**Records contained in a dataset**
══════
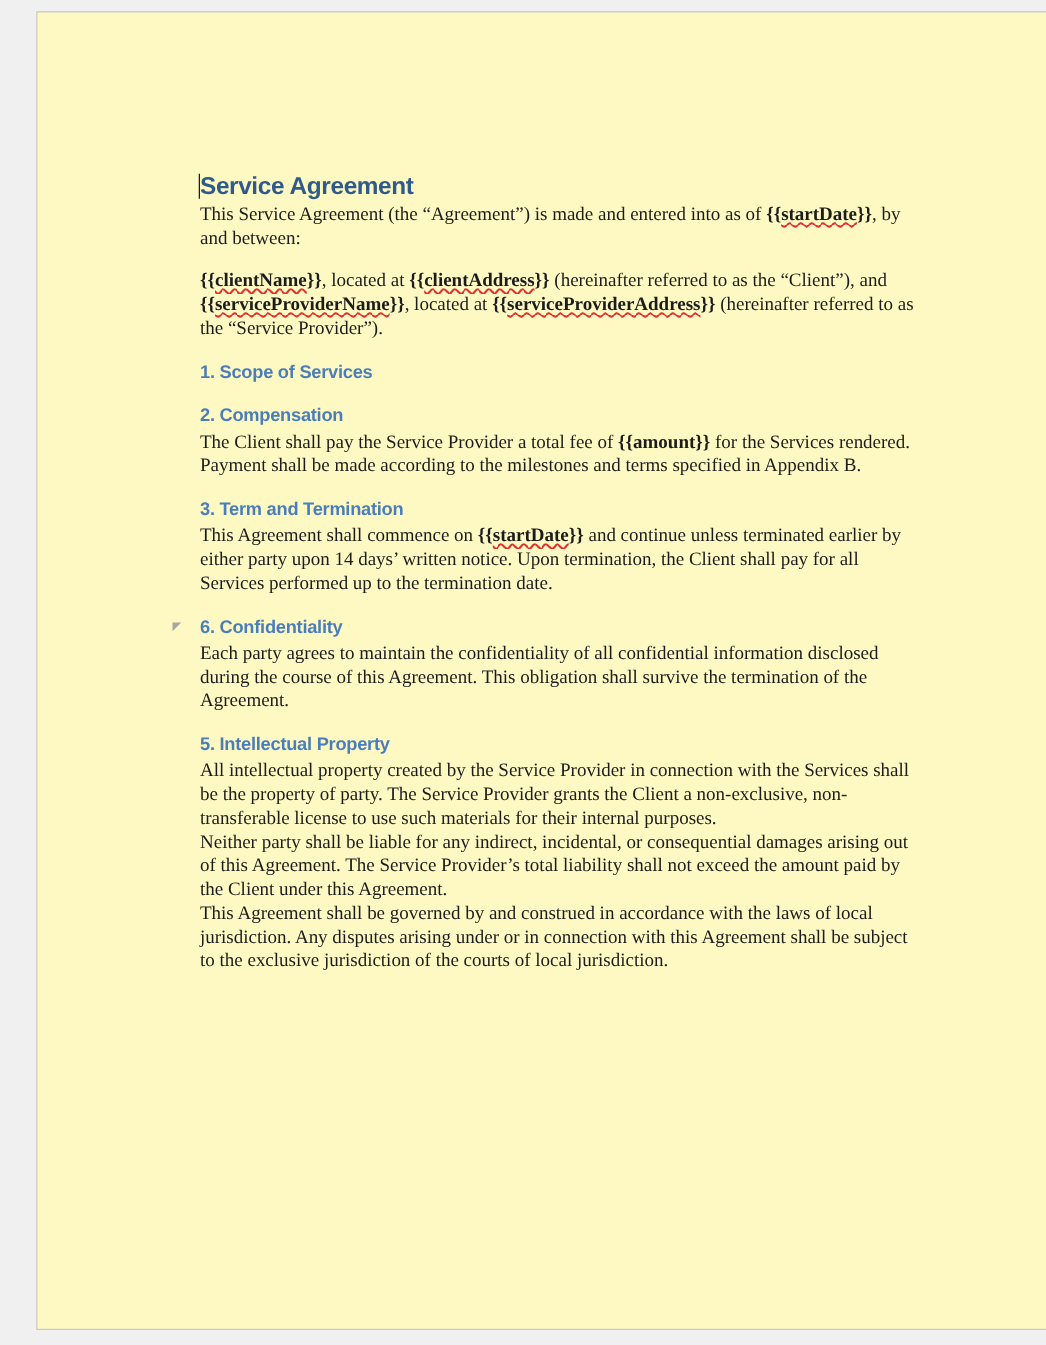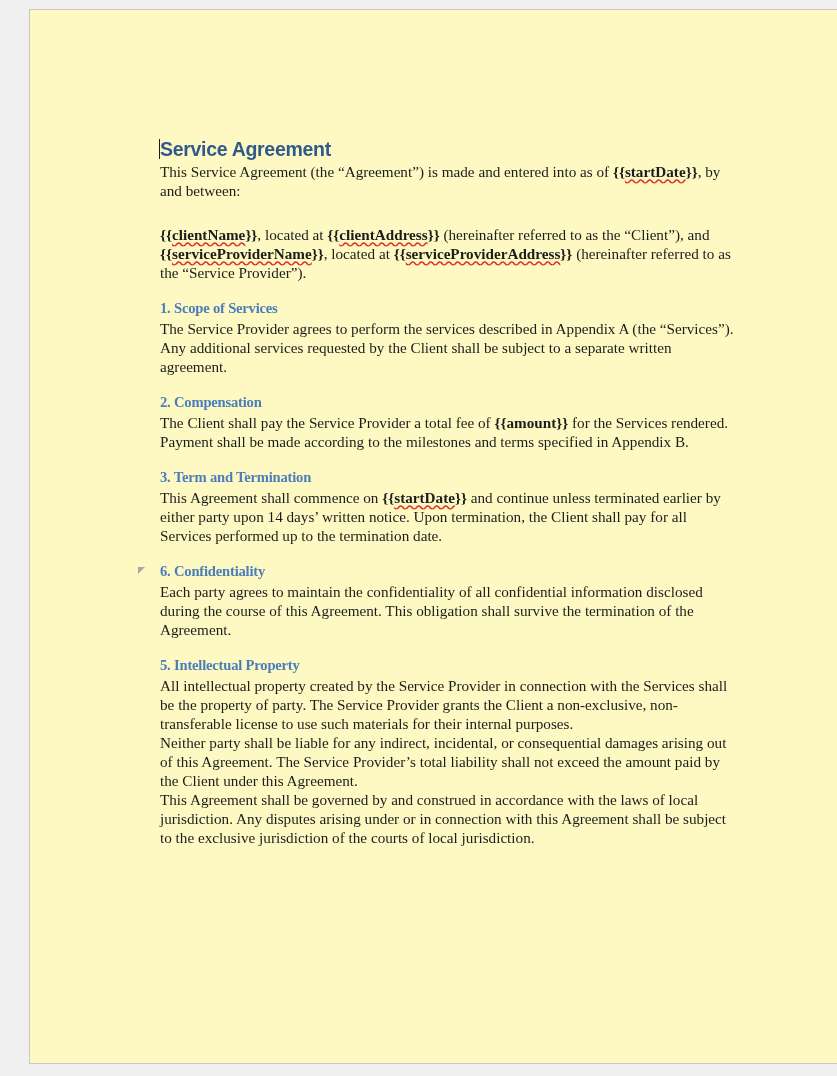--- a/index.html
+++ b/index.html
@@ -122,7 +122,7 @@
       <span>This Service Agreement (the “Agreement”) is made and entered into as of </span><span class="ph">{{<span class="sp">startDate</span>}}</span><span>, by and between:</span>
     </p>
 
-    <p class="para lead" style="margin-top:25px;">
+    <p class="para lead" style="margin-top:15px;">
       <span class="ph">{{<span class="sp">clientName</span>}}</span><span>, located at </span><span class="ph">{{<span class="sp">clientAddress</span>}}</span><span> (hereinafter referred to as the “Client”), and </span><span class="ph">{{<span class="sp">serviceProviderName</span>}}</span><span>, located at </span><span class="ph">{{<span class="sp">serviceProviderAddress</span>}}</span><span> (hereinafter referred to as the “Service Provider”).</span>
     </p>
 

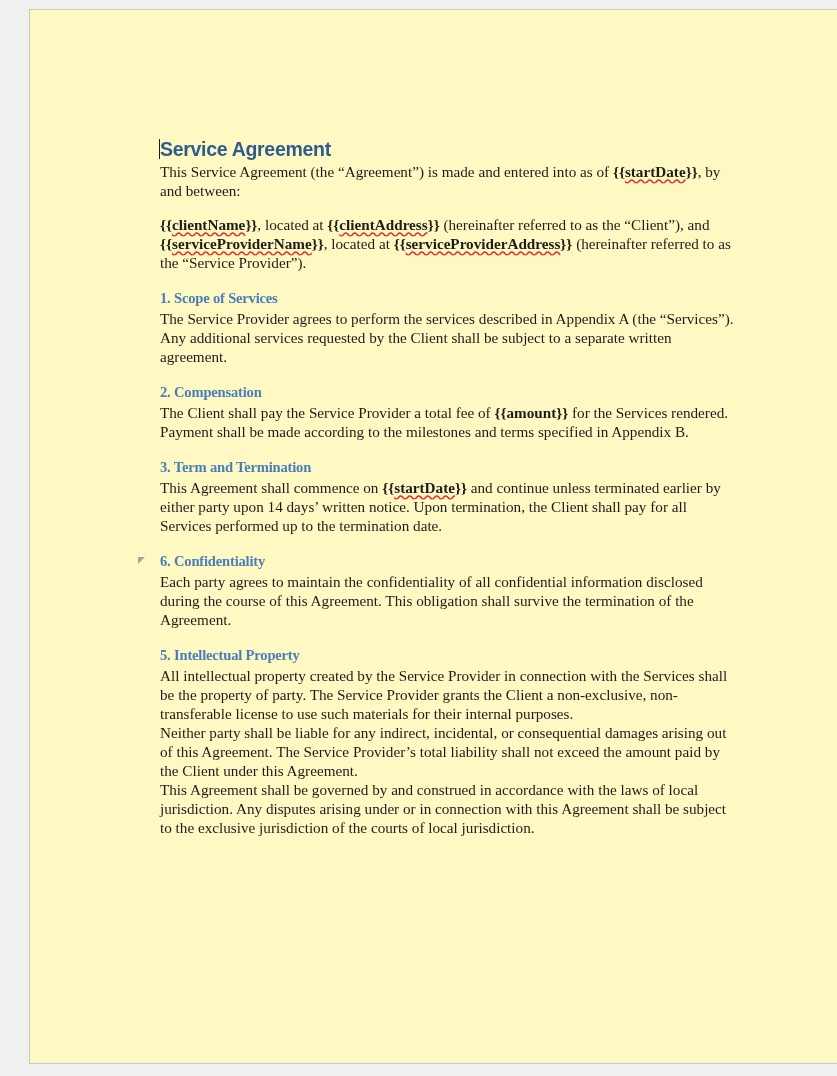--- a/index.html
+++ b/index.html
@@ -58,7 +58,7 @@
   
   .heading {
     position: relative;
-    font-family: Liberation Serif, serif;
+    font-family: Liberation Sans, sans-serif;
     font-size: 14.6px;
     font-weight: bold;
     color: #4a7ebb;

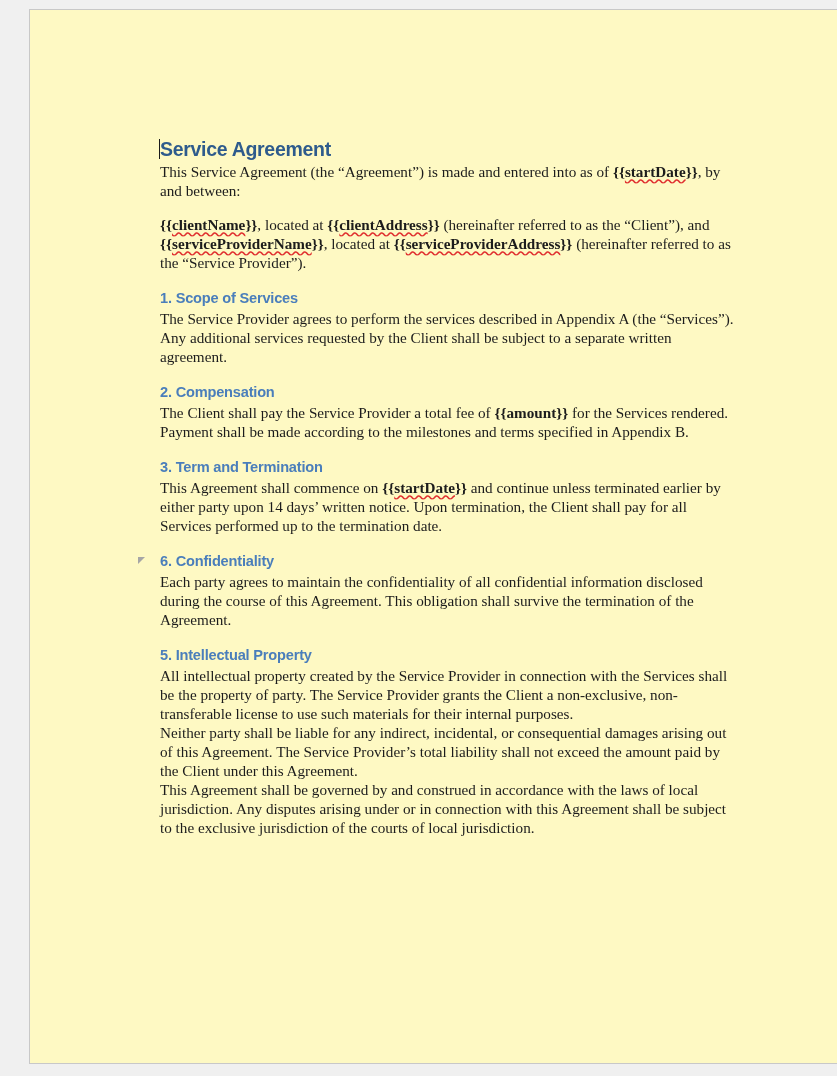--- a/index.html
+++ b/index.html
@@ -129,7 +129,6 @@
     <h2 class="heading">
       <span>1. Scope of Services</span>
     </h2>
-    <p class="para">The Service Provider agrees to perform the services described in Appendix A (the “Services”). Any additional services requested by the Client shall be subject to a separate written agreement.</p>
 
     <h2 class="heading">
       <span>2. Compensation</span>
══════
**PROBLEM DETAILS**
Give every entry again verbatim, with no pictures.

**RESULT OF THE TASK**
--- a/index.html
+++ b/index.html
@@ -122,7 +122,7 @@
       <span>This Service Agreement (the “Agreement”) is made and entered into as of </span><span class="ph">{{<span class="sp">startDate</span>}}</span><span>, by and between:</span>
     </p>
 
-    <p class="para lead" style="margin-top:25px;">
+    <p class="para lead" style="margin-top:15px;">
       <span class="ph">{{<span class="sp">clientName</span>}}</span><span>, located at </span><span class="ph">{{<span class="sp">clientAddress</span>}}</span><span> (hereinafter referred to as the “Client”), and </span><span class="ph">{{<span class="sp">serviceProviderName</span>}}</span><span>, located at </span><span class="ph">{{<span class="sp">serviceProviderAddress</span>}}</span><span> (hereinafter referred to as the “Service Provider”).</span>
     </p>
 

--- a/index.html
+++ b/index.html
@@ -58,7 +58,7 @@
   
   .heading {
     position: relative;
-    font-family: Liberation Serif, serif;
+    font-family: Liberation Sans, sans-serif;
     font-size: 14.6px;
     font-weight: bold;
     color: #4a7ebb;

--- a/index.html
+++ b/index.html
@@ -129,7 +129,6 @@
     <h2 class="heading">
       <span>1. Scope of Services</span>
     </h2>
-    <p class="para">The Service Provider agrees to perform the services described in Appendix A (the “Services”). Any additional services requested by the Client shall be subject to a separate written agreement.</p>
 
     <h2 class="heading">
       <span>2. Compensation</span>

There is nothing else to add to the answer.